Top of Data supplied
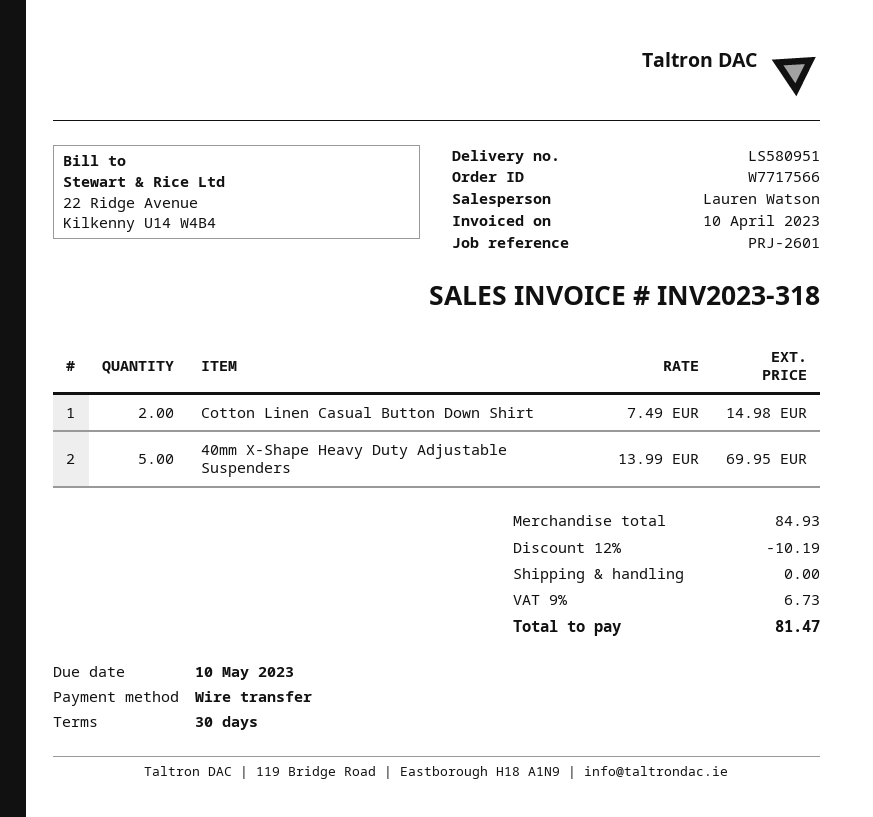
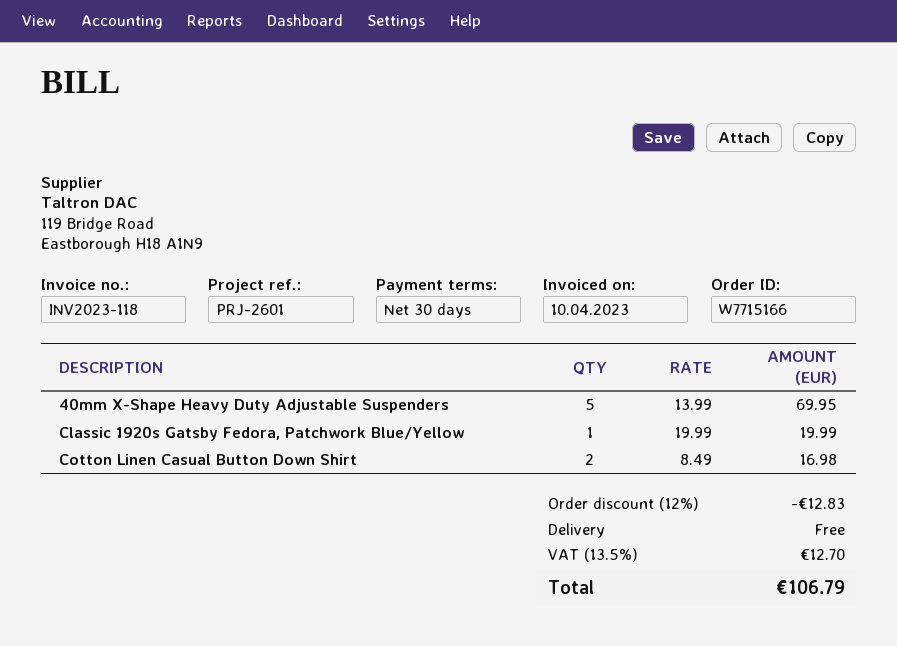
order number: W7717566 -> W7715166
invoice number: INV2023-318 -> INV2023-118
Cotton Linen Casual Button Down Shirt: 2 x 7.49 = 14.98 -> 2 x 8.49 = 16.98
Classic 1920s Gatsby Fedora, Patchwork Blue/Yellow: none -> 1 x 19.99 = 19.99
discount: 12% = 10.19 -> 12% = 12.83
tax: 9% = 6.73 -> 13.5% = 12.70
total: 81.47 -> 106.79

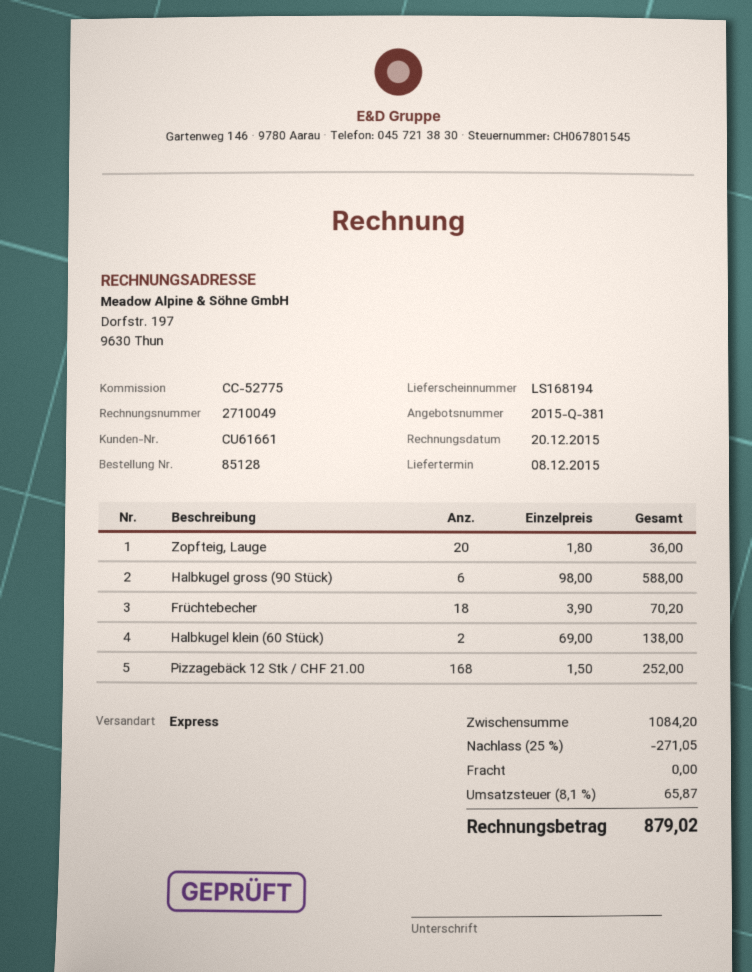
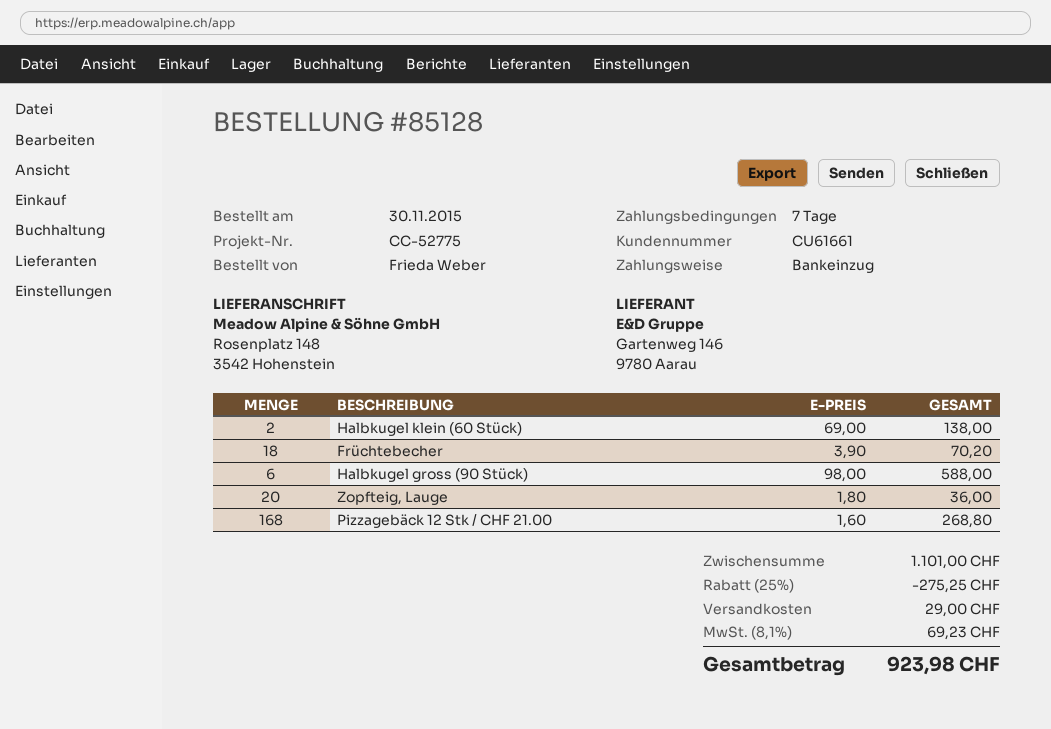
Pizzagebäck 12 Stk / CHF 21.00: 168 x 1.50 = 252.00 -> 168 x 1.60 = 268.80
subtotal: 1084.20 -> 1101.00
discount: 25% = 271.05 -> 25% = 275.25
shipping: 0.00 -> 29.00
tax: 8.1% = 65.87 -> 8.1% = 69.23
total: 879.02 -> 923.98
Bottom of Data supplied
Aim of the exercise
Check the records above and copy each line that has the string "discount".

Result below
discount: 12% = 10.19 -> 12% = 12.83
discount: 25% = 271.05 -> 25% = 275.25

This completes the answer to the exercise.